Stop sinking money into monthly payments and find the best way to get out of debt, even with low income.
Whether you owe thousands of dollars or hundreds of thousands, getting out of any amount of debt can seem overwhelming. As your balances go up, more and more of your income goes to eliminate debt. This leads to you rely on debt, even more, to cover expenses as you live paycheck-to-paycheck. But even on a limited income with no extra money, you CAN figure out how to get out of debt with the right strategy. Debt.com is here to help with these step-by-step instructions.
Step 1: Assess your debt
Write down everything you need to know about each debt you owe
The first step to get out of debt is to figure out exactly where you stand right now. That means taking a full account of every debt you owe. And that’s doesn’t just include loans and credit cards. That can also include things like court fines, child support, and collections for utilities or in-store credit lines.

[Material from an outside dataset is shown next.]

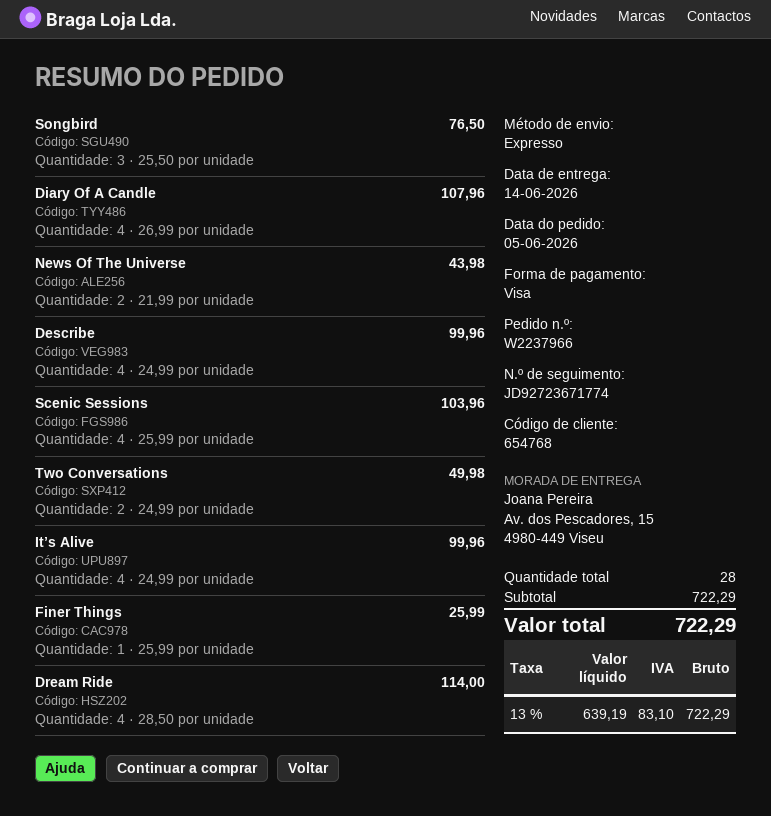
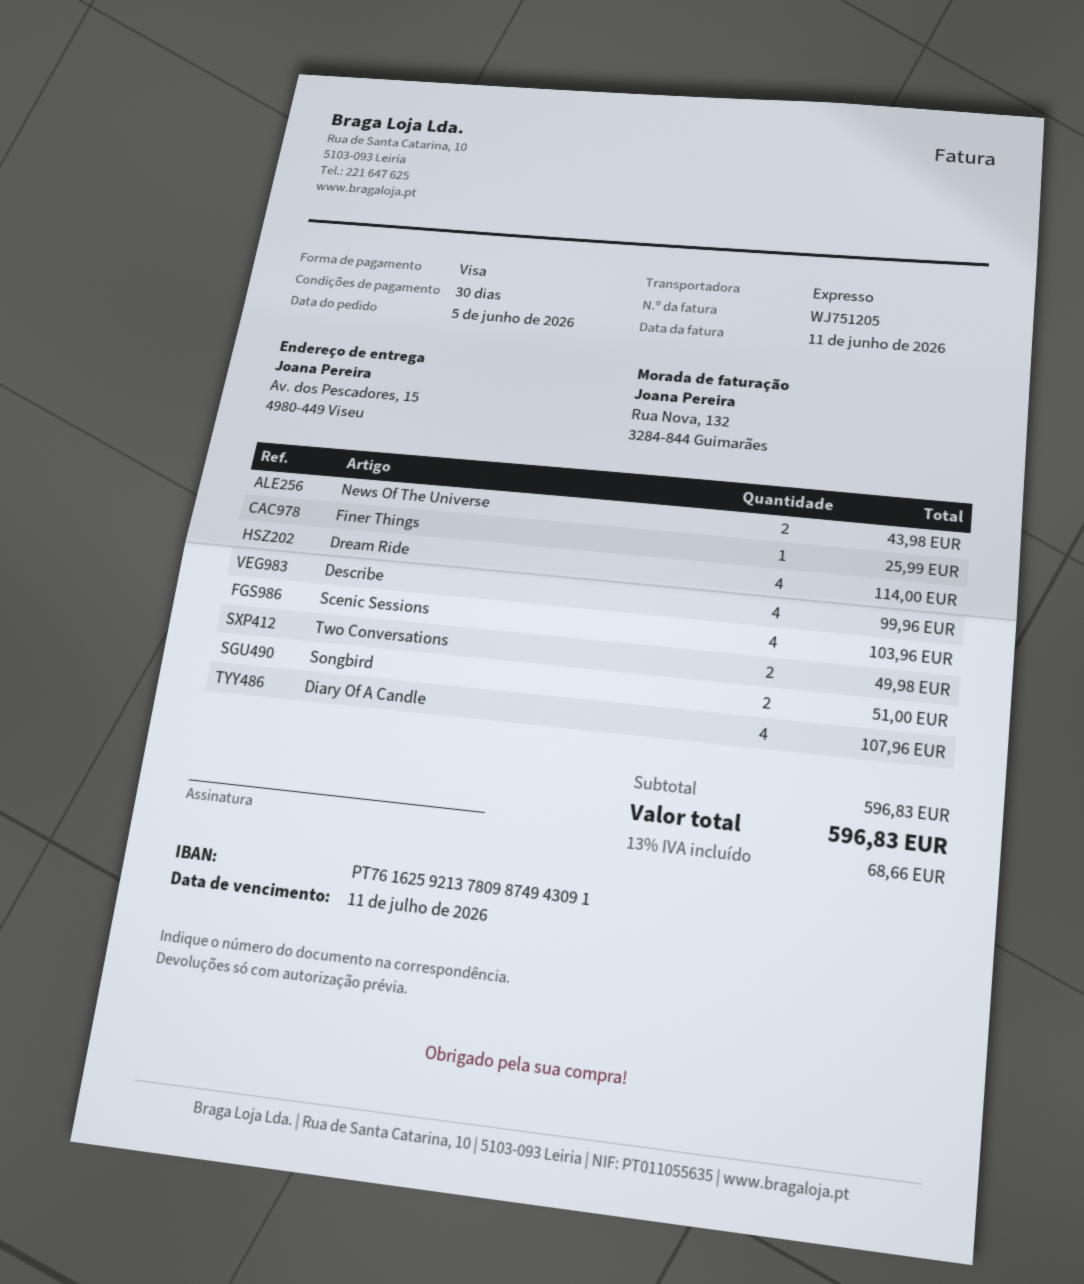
Songbird: 3 for 76.50 -> 2 for 51.00
It’s Alive: 4 for 99.96 -> none
subtotal: 722.29 -> 596.83
tax: 13% = 83.10 -> 13% = 68.66
total: 722.29 -> 596.83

You need to know who you owe, how much you owe, and where you are with your payments. You need to know interest rates and And you can’t just think that you can keep this all straight in your head. Write it down. To make things easy, we’ve provided a free debt worksheet below.
Estimated time: 1 hour
Tip: For debt that are behind, make sure to note how many months behind each debt is. If a debt is in collections, make sure to take note of when it first became delinquent. This will be important later as you set priorities for repayment.
Step 2: Make a budget (or review your existing one)
Know how much income you have versus expenses
The next step in deciding how to get out of debt is evaluating your budget. You need to know how much capital (money) you can generate for things like repayment plans or settlement offers. You also need to make sure you don’t have any spending leaks. Those are all the little extra expenses and overspending on necessities that you might not notice until you write everything down.
What you’ll need:
- Your most recent bank statements
- Most recent paychecks (or just note income listed in your statement)
- Most recent bills (debts and other obligations)
Estimated time to make a budget: 2-3 hours
Estimated time to review an existing budget: 30 minutes – 1 hour
Cost: Varies based on budgeting tool used
Resources: Read Debt.com’s free budgeting guide
Options for budgeting:
- Learn about the envelopes budgeting system »
- Learn about the 50/30/20 budgeting systems »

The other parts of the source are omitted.